Exercise brief:
When you reach the line containing "- Then navigate" in the entries below, start writing out each line exactly, and stop after the line containing "- Download button".

Data to examine:
+ + + + + + +
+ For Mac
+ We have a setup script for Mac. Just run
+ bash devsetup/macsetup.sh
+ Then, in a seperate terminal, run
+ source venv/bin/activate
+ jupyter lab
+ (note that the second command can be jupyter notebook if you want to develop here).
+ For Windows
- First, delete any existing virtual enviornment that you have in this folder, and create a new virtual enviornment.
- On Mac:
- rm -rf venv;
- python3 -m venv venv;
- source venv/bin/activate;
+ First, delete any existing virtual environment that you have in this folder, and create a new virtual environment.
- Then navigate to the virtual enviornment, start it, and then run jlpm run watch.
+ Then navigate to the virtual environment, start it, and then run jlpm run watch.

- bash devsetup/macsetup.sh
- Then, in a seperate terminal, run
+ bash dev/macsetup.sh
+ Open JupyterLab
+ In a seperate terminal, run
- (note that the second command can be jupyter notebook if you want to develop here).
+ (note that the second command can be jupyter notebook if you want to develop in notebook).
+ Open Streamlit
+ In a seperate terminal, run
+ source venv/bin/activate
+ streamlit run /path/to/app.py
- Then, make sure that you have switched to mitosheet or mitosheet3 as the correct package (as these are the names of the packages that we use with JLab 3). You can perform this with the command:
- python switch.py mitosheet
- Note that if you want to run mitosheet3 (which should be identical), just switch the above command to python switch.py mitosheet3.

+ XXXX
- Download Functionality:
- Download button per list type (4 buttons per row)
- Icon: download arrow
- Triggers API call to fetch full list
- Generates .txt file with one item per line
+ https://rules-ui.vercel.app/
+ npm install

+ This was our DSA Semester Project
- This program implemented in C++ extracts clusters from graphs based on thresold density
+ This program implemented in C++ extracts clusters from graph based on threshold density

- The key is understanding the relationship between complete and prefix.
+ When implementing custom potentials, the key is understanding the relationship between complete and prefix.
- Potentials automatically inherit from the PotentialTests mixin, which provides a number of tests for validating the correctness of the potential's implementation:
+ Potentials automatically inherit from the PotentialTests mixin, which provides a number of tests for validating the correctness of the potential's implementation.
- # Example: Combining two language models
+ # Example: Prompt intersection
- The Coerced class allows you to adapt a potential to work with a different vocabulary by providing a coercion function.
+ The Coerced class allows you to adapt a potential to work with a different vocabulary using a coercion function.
+ + + + + + +
Exercise output:
- Then navigate to the virtual enviornment, start it, and then run jlpm run watch.
+ Then navigate to the virtual environment, start it, and then run jlpm run watch.

- bash devsetup/macsetup.sh
- Then, in a seperate terminal, run
+ bash dev/macsetup.sh
+ Open JupyterLab
+ In a seperate terminal, run
- (note that the second command can be jupyter notebook if you want to develop here).
+ (note that the second command can be jupyter notebook if you want to develop in notebook).
+ Open Streamlit
+ In a seperate terminal, run
+ source venv/bin/activate
+ streamlit run /path/to/app.py
- Then, make sure that you have switched to mitosheet or mitosheet3 as the correct package (as these are the names of the packages that we use with JLab 3). You can perform this with the command:
- python switch.py mitosheet
- Note that if you want to run mitosheet3 (which should be identical), just switch the above command to python switch.py mitosheet3.

+ XXXX
- Download Functionality:
- Download button per list type (4 buttons per row)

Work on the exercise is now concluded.